◆ Prompt ◆
Show every line of the records below that contains the word "github".

++++ Raw data

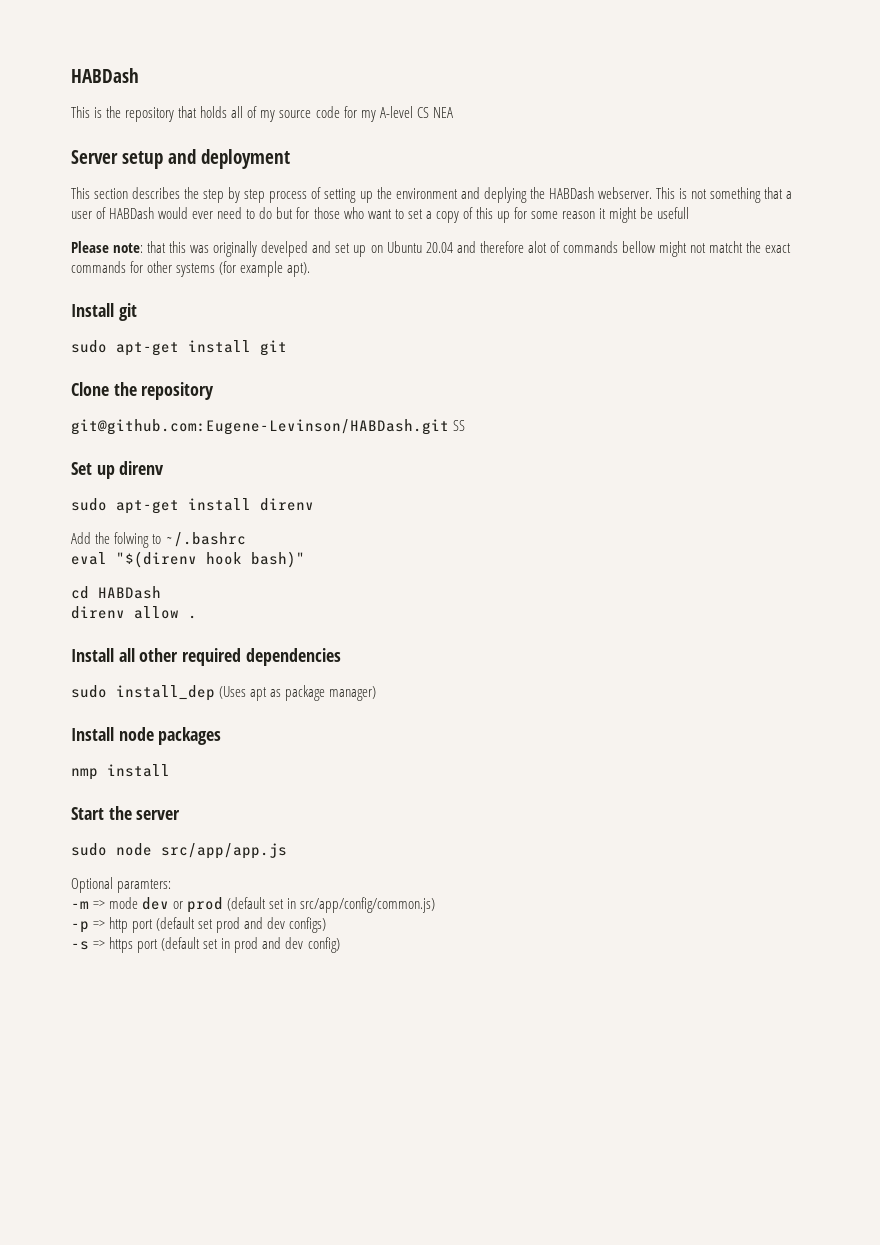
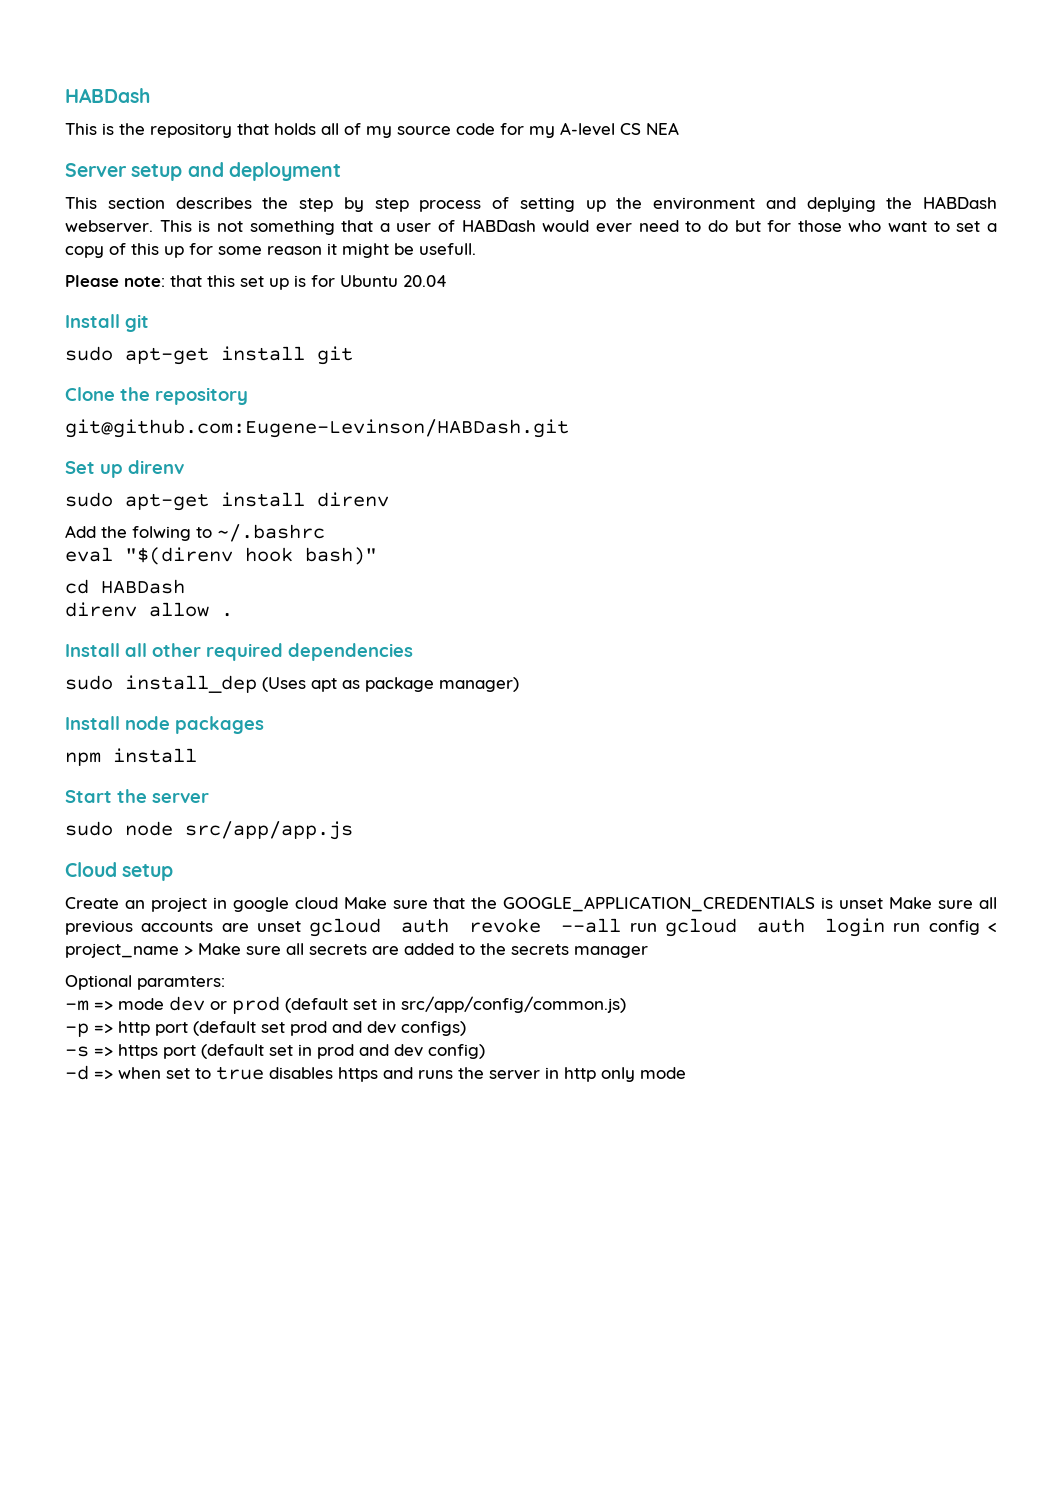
- This is not something that a user of HABDash would ever need to do but for those who want to set a copy of this up for some reason it might be usefull
+ This is not something that a user of HABDash would ever need to do but for those who want to set a copy of this up for some reason it might be usefull.
- Please note: that this was originally develped and set up on Ubuntu 20.04 and therefore alot of commands bellow might not matcht the exact commands for other systems (for example apt).
+ Please note: that this set up is for Ubuntu 20.04
- git@github.com:Eugene-Levinson/HABDash.git SS
+ git@github.com:Eugene-Levinson/HABDash.git
- nmp install
+ npm install
+ Cloud setup
+ Create an project in google cloud Make sure that the GOOGLE_APPLICATION_CREDENTIALS is unset Make sure all previous accounts are unset gcloud auth revoke --all run gcloud auth login run config < project_name > Make sure all secrets are added to the secrets manager
+ -d => when set to true disables https and runs the server in http only mode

++++++++

◆ Output for this task ◆
- git@github.com:Eugene-Levinson/HABDash.git SS
+ git@github.com:Eugene-Levinson/HABDash.git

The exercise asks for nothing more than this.